[RFC Patch 09/12] IXGBEVF: Add live migration support for VF driver
From: Lan Tianyu
Date: Wed Oct 21 2015 - 12:53:01 EST
To let VF driver in the guest to know migration status, Qemu will
fake PCI configure reg 0xF0 and 0xF1 to show migrate status and
get ack from VF driver.
When migration starts, Qemu will set reg "0xF0" to 1, notify
VF driver via triggering mail box msg and wait for VF driver to tell
it's ready for migration(set reg "0xF1" to 1). After migration, Qemu
will set reg "0xF0" to 0 and notify VF driver by mail box irq. VF
driver begins to restore tx/rx function after detecting sttatus change.
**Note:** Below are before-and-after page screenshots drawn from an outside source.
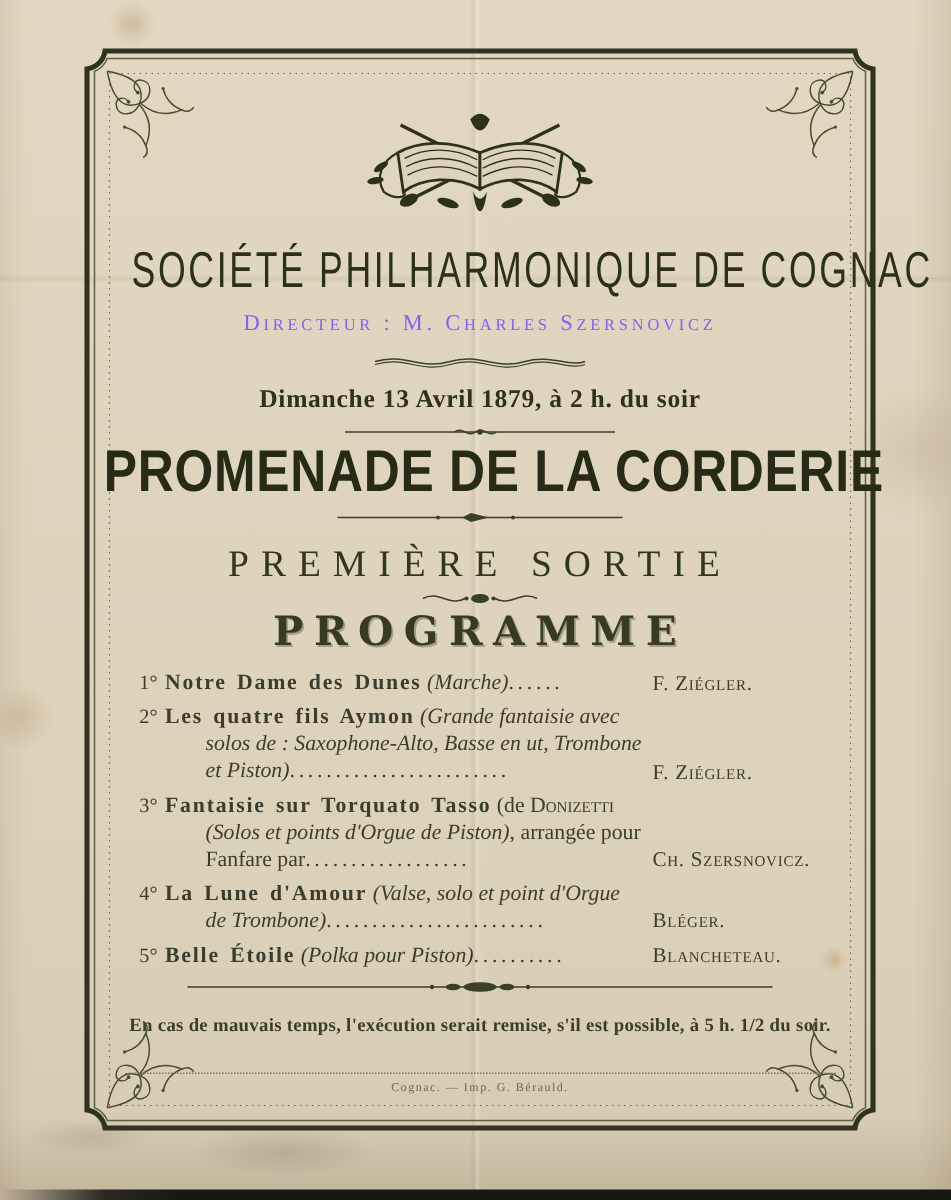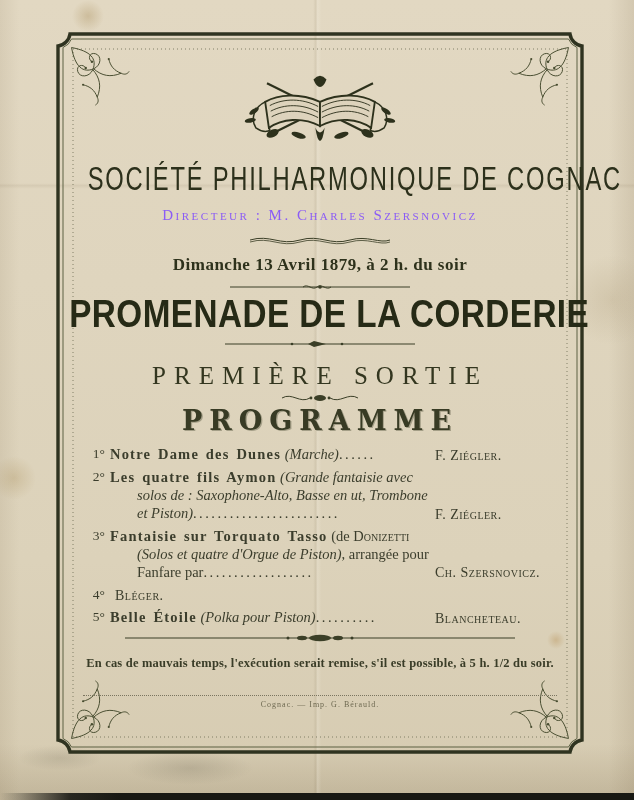--- a/index.html
+++ b/index.html
@@ -228,7 +228,7 @@
         </div>
         <div class="prog-item">
           <span class="prog-num">3°</span>
-          <span class="prog-text"><span class="seg-bold">Fantaisie sur Torquato Tasso</span><span class="seg-roman"> (de </span><span class="seg-smallcaps">Donizetti</span><span class="seg-italic"> (Solos et quatre d'Orgue de Piston)</span><span class="seg-roman">, arrangée pour Fanfare par</span><span class="seg-dots">..................</span></span>
+          <span class="prog-text"><span class="seg-bold">Fantaisie sur Torquato Tasso</span><span class="seg-roman"> (de </span><span class="seg-smallcaps">Donizetti</span><span class="seg-italic"> (Solos et points d'Orgue de Piston)</span><span class="seg-roman">, arrangée pour Fanfare par</span><span class="seg-dots">..................</span></span>
           <span class="prog-composer">Ch. Szersnovicz.</span>
         </div>
         <div class="prog-item">

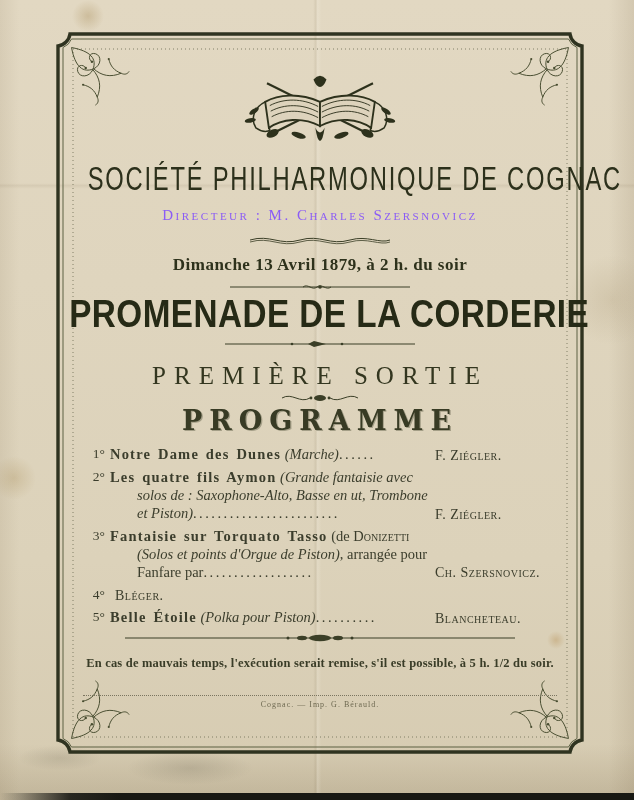--- a/index.html
+++ b/index.html
@@ -233,6 +233,7 @@
         </div>
         <div class="prog-item">
           <span class="prog-num">4°</span>
+          <span class="prog-text"><span class="seg-bold">La Lune d'Amour</span><span class="seg-italic"> (Valse, solo et point d'Orgue de Trombone)</span><span class="seg-dots">........................</span></span>
           <span class="prog-composer">Bléger.</span>
         </div>
         <div class="prog-item">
When VF receives mail box irq, it will check reg "0xF0" in the service
task function to get migration status and performs related operations
according its value.
Steps of restarting receive and transmit function
1) Restore VF status in the PF driver via sending mail event to PF driver
2) Write back reg values recorded by self emulation layer
3) Restart rx/tx ring
4) Recovery interrupt
Transmit/Receive descriptor head regs are read-only and can't
be restored via writing back recording reg value directly and they
are set to 0 during VF reset. To reuse original tx/rx rings, shift
desc ring in order to move the desc pointed by original head reg to
first entry of the ring and then enable tx/rx rings. VF restarts to
receive and transmit from original head desc.
Signed-off-by: Lan Tianyu <tianyu.lan@xxxxxxxxx>
---
drivers/net/ethernet/intel/ixgbevf/defines.h | 6 ++
drivers/net/ethernet/intel/ixgbevf/ixgbevf.h | 7 +-
drivers/net/ethernet/intel/ixgbevf/ixgbevf_main.c | 115 ++++++++++++++++++++-
.../net/ethernet/intel/ixgbevf/self-emulation.c | 107 +++++++++++++++++++
4 files changed, 232 insertions(+), 3 deletions(-)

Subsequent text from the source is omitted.